Commencez par vous renseigner sur ce qui régit votre emploi, car vous ne le savez probablement pas encore et cela ne prend qu'un après-midi. Lisez votre contrat et recherchez une clause mentionnant un Tarifvertrag (contrat de travail). Demandez au service des ressources humaines ou au comité d'entreprise quelles conventions collectives et quels accords d'entreprise vous concernent, et demandez à les consulter, en gardant à l'esprit qu'en vertu de l'article 77, paragraphe 2, de la loi allemande sur le travail (BetrVG), les accords d'entreprise doivent de toute façon être affichés sur le lieu de travail. Renseignez-vous sur l'existence d'un comité d'entreprise (Betriebsrat) dans votre établissement et sur sa composition. Recherchez l'affichage, conformément à l'article 12, paragraphe 5, de la loi allemande sur le travail (AGG), de la loi sur l'égalité de traitement et de l'organisme de traitement des plaintes, sur le tableau d'affichage ou l'intranet. Ces quatre éléments vous en diront plus sur votre vie professionnelle que n'importe quel conseil général sur les mentalités allemandes.

Ensuite, prenez les conventions avec souplesse et les délais avec sérieux. Utilisez « Sie » jusqu'à ce qu'on vous propose « du », gardez un ton formel dans vos premiers courriels, soyez ponctuel et, surtout, observez les pratiques de votre entourage plutôt que de vous fier aux idées reçues. Vous vous adapterez au style de communication plus vite que vous ne le pensez, et le contexte professionnel sera bien plus important que le pays. En cas de problème grave, les délais sont courts : deux mois par écrit conformément à l'article 15(4) de la loi allemande sur les communications électroniques (AGG), puis trois mois pour déposer une requête en vertu de l'article 61b de la loi allemande sur les recours administratifs (ArbGG), et trois semaines supplémentaires en cas de licenciement. Notez les faits, avec les dates, le jour même.

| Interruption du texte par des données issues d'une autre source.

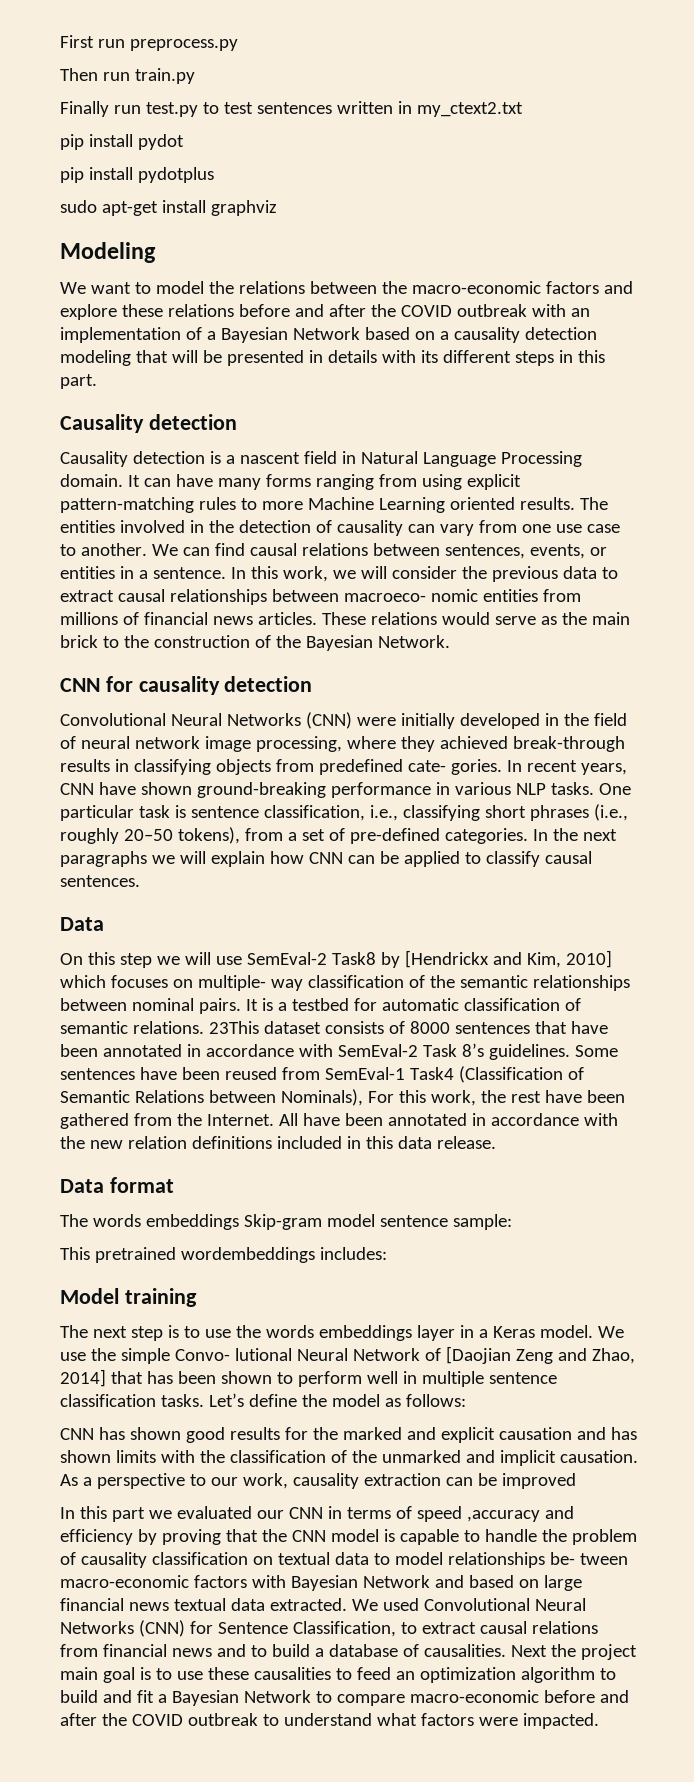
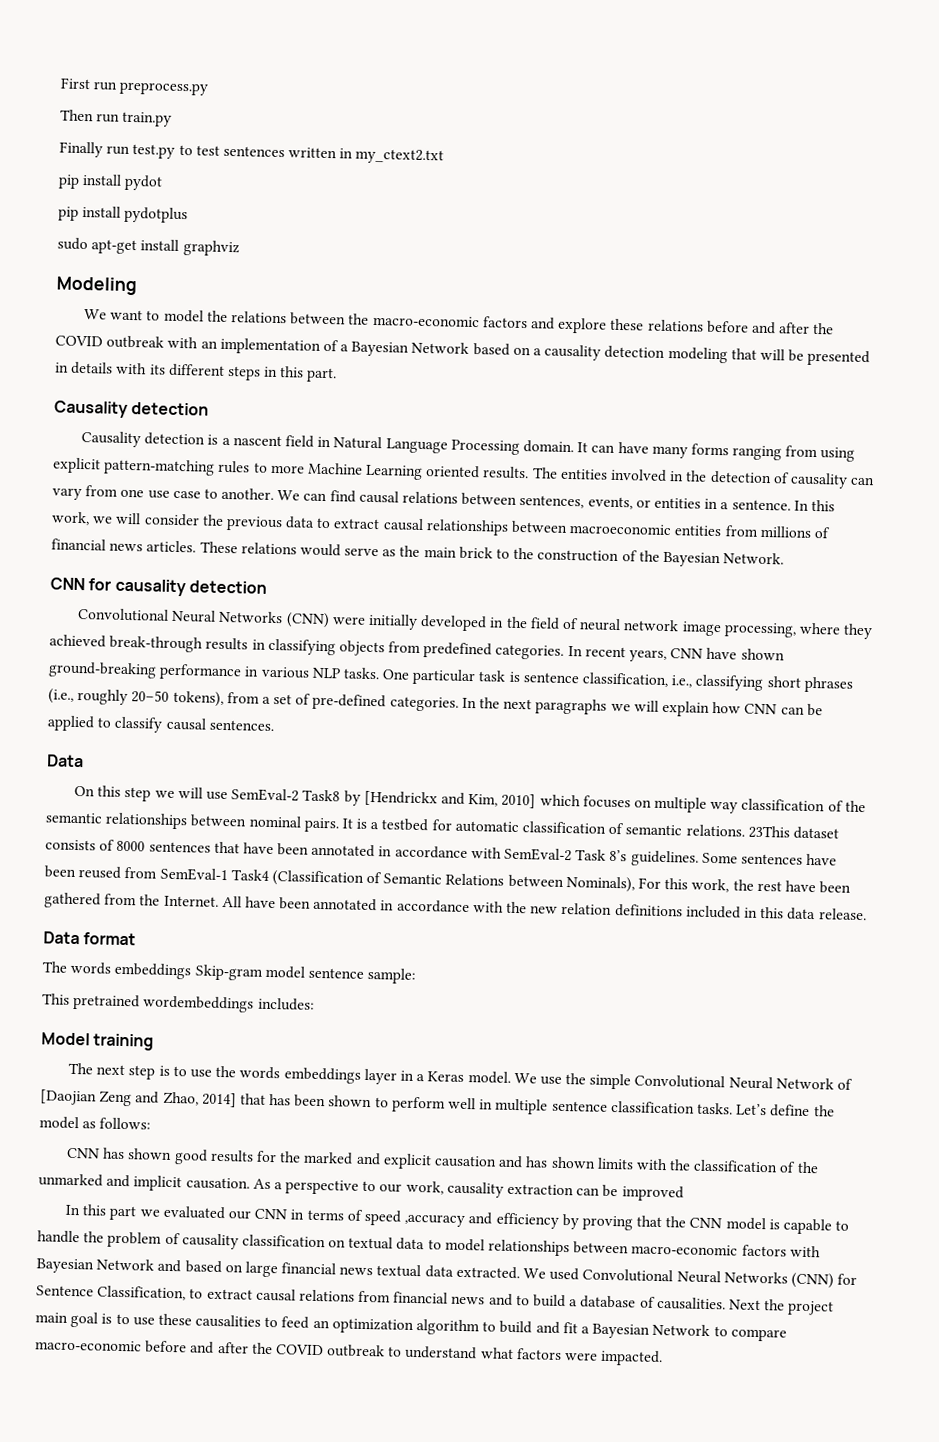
- In this work, we will consider the previous data to extract causal relationships between macroeco- nomic entities from millions of financial news articles.
+ In this work, we will consider the previous data to extract causal relationships between macroeconomic entities from millions of financial news articles.
- Convolutional Neural Networks (CNN) were initially developed in the field of neural network image processing, where they achieved break-through results in classifying objects from predefined cate- gories.
+ Convolutional Neural Networks (CNN) were initially developed in the field of neural network image processing, where they achieved break-through results in classifying objects from predefined categories.
- On this step we will use SemEval-2 Task8 by [Hendrickx and Kim, 2010] which focuses on multiple- way classification of the semantic relationships between nominal pairs.
+ On this step we will use SemEval-2 Task8 by [Hendrickx and Kim, 2010] which focuses on multiple way classification of the semantic relationships between nominal pairs.
- We use the simple Convo- lutional Neural Network of [Daojian Zeng and Zhao, 2014] that has been shown to perform well in multiple sentence classification tasks.
+ We use the simple Convolutional Neural Network of [Daojian Zeng and Zhao, 2014] that has been shown to perform well in multiple sentence classification tasks.
- In this part we evaluated our CNN in terms of speed ,accuracy and efficiency by proving that the CNN model is capable to handle the problem of causality classification on textual data to model relationships be- tween macro-economic factors with Bayesian Network and based on large financial news textual data extracted.
+ In this part we evaluated our CNN in terms of speed ,accuracy and efficiency by proving that the CNN model is capable to handle the problem of causality classification on textual data to model relationships between macro-economic factors with Bayesian Network and based on large financial news textual data extracted.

Enfin, n'hésitez pas à solliciter les instances existantes plutôt que d'attendre qu'elles vous remarquent. Un membre du comité d'entreprise peut vous accompagner lors d'une réclamation au titre de l'article 84 de la loi allemande sur la taxe sur les biens de consommation (BetrVG), et c'est précisément ce type de problème que l'article 80, paragraphe 1, point 7 de la BetrVG leur confie. Ensuite, consultez notre chapitre sur… Contrats de travail et droits en Allemagne pour ce que votre contrat peut et ne peut pas faire pour vous, pour les règles de licenciement, et notre chapitre sur L'équilibre entre vie professionnelle et vie personnelle en Allemagne Ce chapitre traite des horaires de travail, des périodes de repos et des congés. Il fournit des informations générales sur l'organisation du travail en Allemagne et ne constitue pas un avis juridique. En cas de licenciement ou de plainte pour discrimination, les délais étant très courts, il est préférable d'obtenir rapidement des conseils adaptés plutôt que de lire ce chapitre.

Références

Les informations contenues dans ce chapitre proviennent des sources et publications officielles énumérées ci-dessous, dont la dernière révision date de juillet 2026. Il s'agit de conseils généraux et non de conseils juridiques, fiscaux ou médicaux personnalisés.